EXERCISE DETAILS:
Output the data verbatim, minus the images.

=-=-=

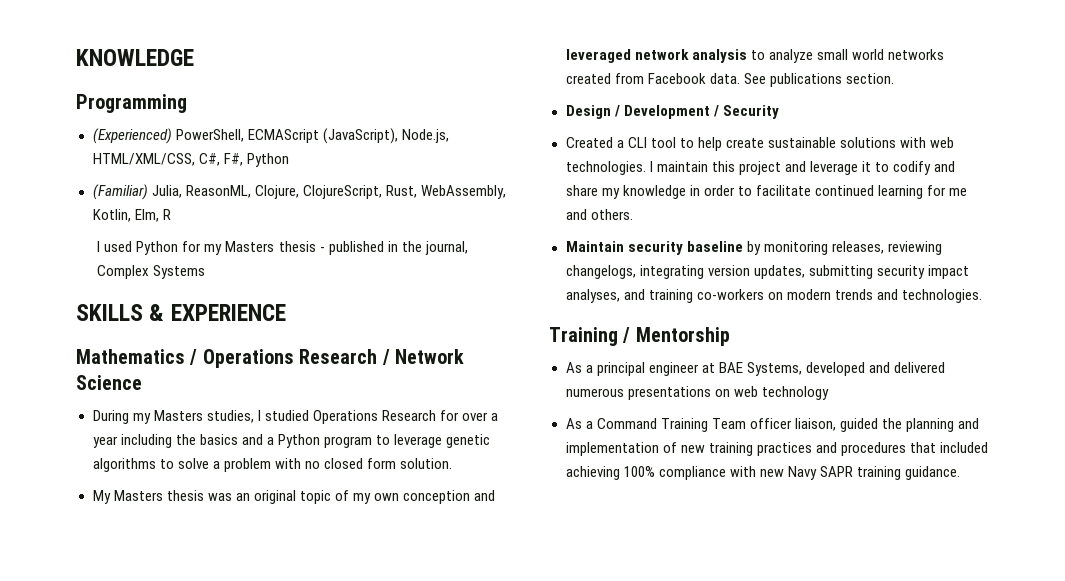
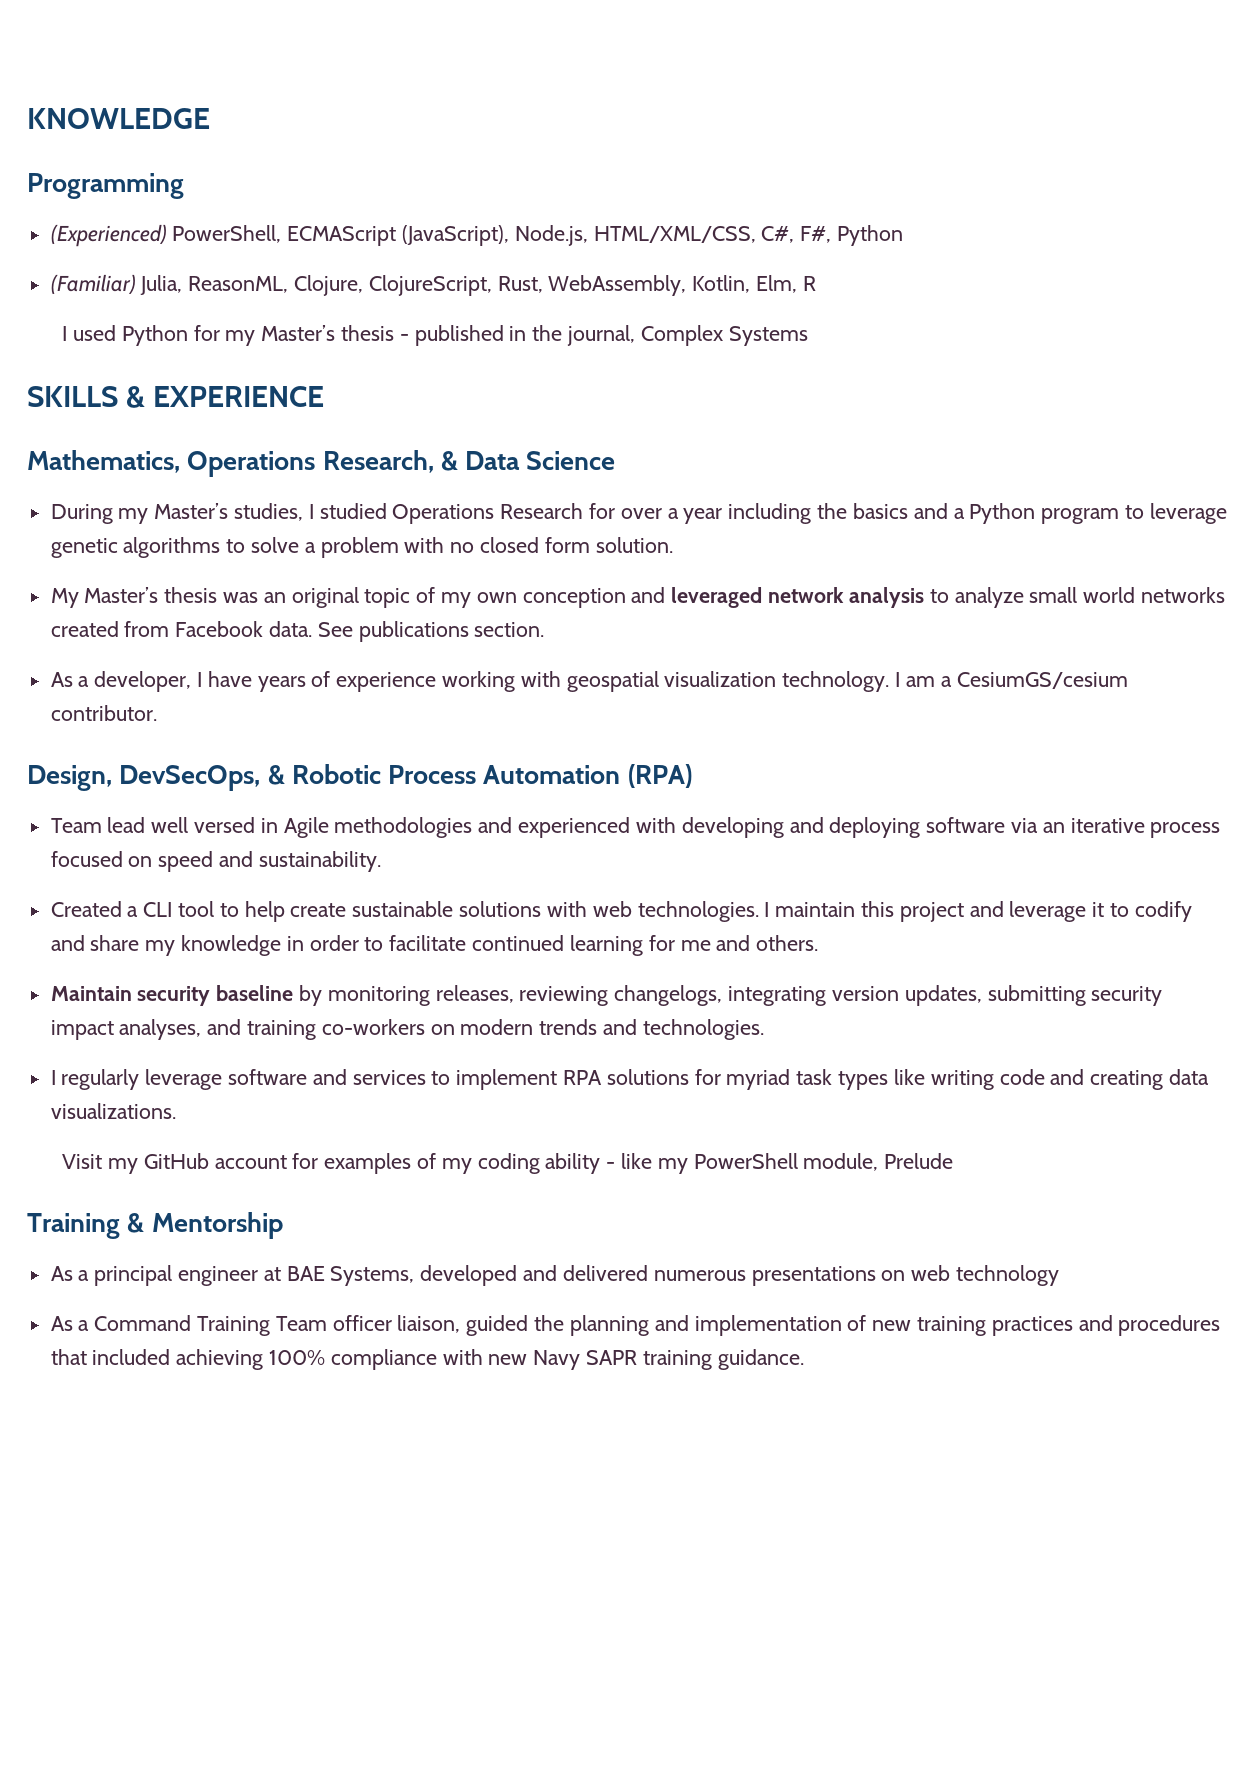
- I used Python for my Masters thesis - published in the journal, Complex Systems
+ I used Python for my Master’s thesis - published in the journal, Complex Systems
- Mathematics / Operations Research / Network Science
+ Mathematics, Operations Research, & Data Science
- During my Masters studies, I studied Operations Research for over a year including the basics and a Python program to leverage genetic algorithms to solve a problem with no closed form solution.
+ During my Master’s studies, I studied Operations Research for over a year including the basics and a Python program to leverage genetic algorithms to solve a problem with no closed form solution.
- My Masters thesis was an original topic of my own conception and leveraged network analysis to analyze small world networks created from Facebook data.
+ My Master’s thesis was an original topic of my own conception and leveraged network analysis to analyze small world networks created from Facebook data.
- Design / Development / Security
+ As a developer, I have years of experience working with geospatial visualization technology. I am a CesiumGS/cesium contributor.
+ Design, DevSecOps, & Robotic Process Automation (RPA)
+ Team lead well versed in Agile methodologies and experienced with developing and deploying software via an iterative process focused on speed and sustainability.
- Training / Mentorship
+ I regularly leverage software and services to implement RPA solutions for myriad task types like writing code and creating data visualizations.
+ Visit my GitHub account for examples of my coding ability - like my PowerShell module, Prelude
+ Training & Mentorship

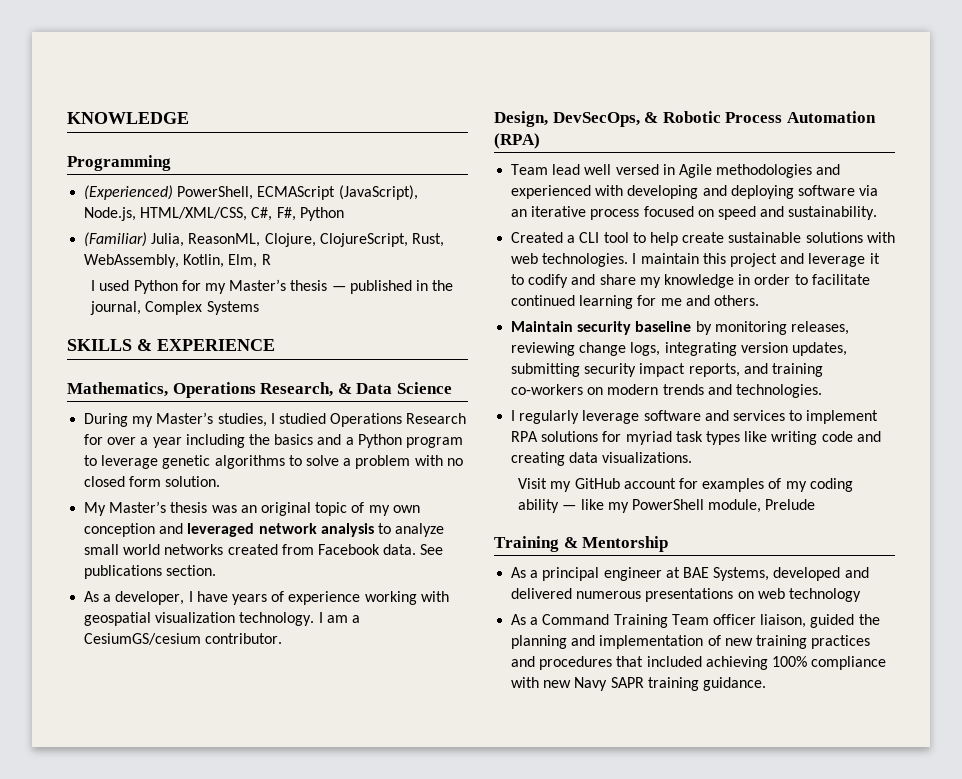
- I used Python for my Master’s thesis - published in the journal, Complex Systems
+ I used Python for my Master’s thesis — published in the journal, Complex Systems
- Maintain security baseline by monitoring releases, reviewing changelogs, integrating version updates, submitting security impact analyses, and training co-workers on modern trends and technologies.
+ Maintain security baseline by monitoring releases, reviewing change logs, integrating version updates, submitting security impact reports, and training co-workers on modern trends and technologies.
- Visit my GitHub account for examples of my coding ability - like my PowerShell module, Prelude
+ Visit my GitHub account for examples of my coding ability — like my PowerShell module, Prelude

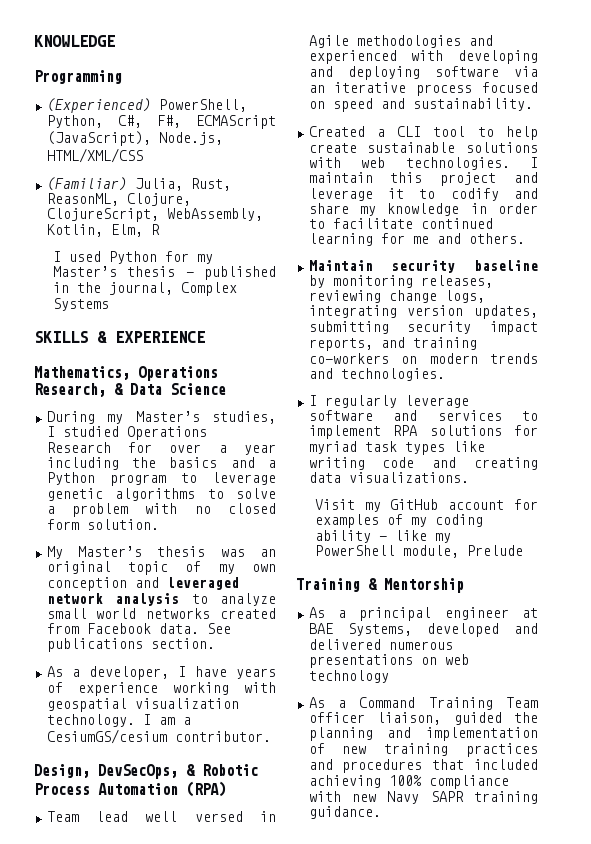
- (Experienced) PowerShell, ECMAScript (JavaScript), Node.js, HTML/XML/CSS, C#, F#, Python
+ (Experienced) PowerShell, Python, C#, F#, ECMAScript (JavaScript), Node.js, HTML/XML/CSS
- (Familiar) Julia, ReasonML, Clojure, ClojureScript, Rust, WebAssembly, Kotlin, Elm, R
+ (Familiar) Julia, Rust, ReasonML, Clojure, ClojureScript, WebAssembly, Kotlin, Elm, R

=-=-=

ANSWER BOX:
- I used Python for my Masters thesis - published in the journal, Complex Systems
+ I used Python for my Master’s thesis - published in the journal, Complex Systems
- Mathematics / Operations Research / Network Science
+ Mathematics, Operations Research, & Data Science
- During my Masters studies, I studied Operations Research for over a year including the basics and a Python program to leverage genetic algorithms to solve a problem with no closed form solution.
+ During my Master’s studies, I studied Operations Research for over a year including the basics and a Python program to leverage genetic algorithms to solve a problem with no closed form solution.
- My Masters thesis was an original topic of my own conception and leveraged network analysis to analyze small world networks created from Facebook data.
+ My Master’s thesis was an original topic of my own conception and leveraged network analysis to analyze small world networks created from Facebook data.
- Design / Development / Security
+ As a developer, I have years of experience working with geospatial visualization technology. I am a CesiumGS/cesium contributor.
+ Design, DevSecOps, & Robotic Process Automation (RPA)
+ Team lead well versed in Agile methodologies and experienced with developing and deploying software via an iterative process focused on speed and sustainability.
- Training / Mentorship
+ I regularly leverage software and services to implement RPA solutions for myriad task types like writing code and creating data visualizations.
+ Visit my GitHub account for examples of my coding ability - like my PowerShell module, Prelude
+ Training & Mentorship

- I used Python for my Master’s thesis - published in the journal, Complex Systems
+ I used Python for my Master’s thesis — published in the journal, Complex Systems
- Maintain security baseline by monitoring releases, reviewing changelogs, integrating version updates, submitting security impact analyses, and training co-workers on modern trends and technologies.
+ Maintain security baseline by monitoring releases, reviewing change logs, integrating version updates, submitting security impact reports, and training co-workers on modern trends and technologies.
- Visit my GitHub account for examples of my coding ability - like my PowerShell module, Prelude
+ Visit my GitHub account for examples of my coding ability — like my PowerShell module, Prelude

- (Experienced) PowerShell, ECMAScript (JavaScript), Node.js, HTML/XML/CSS, C#, F#, Python
+ (Experienced) PowerShell, Python, C#, F#, ECMAScript (JavaScript), Node.js, HTML/XML/CSS
- (Familiar) Julia, ReasonML, Clojure, ClojureScript, Rust, WebAssembly, Kotlin, Elm, R
+ (Familiar) Julia, Rust, ReasonML, Clojure, ClojureScript, WebAssembly, Kotlin, Elm, R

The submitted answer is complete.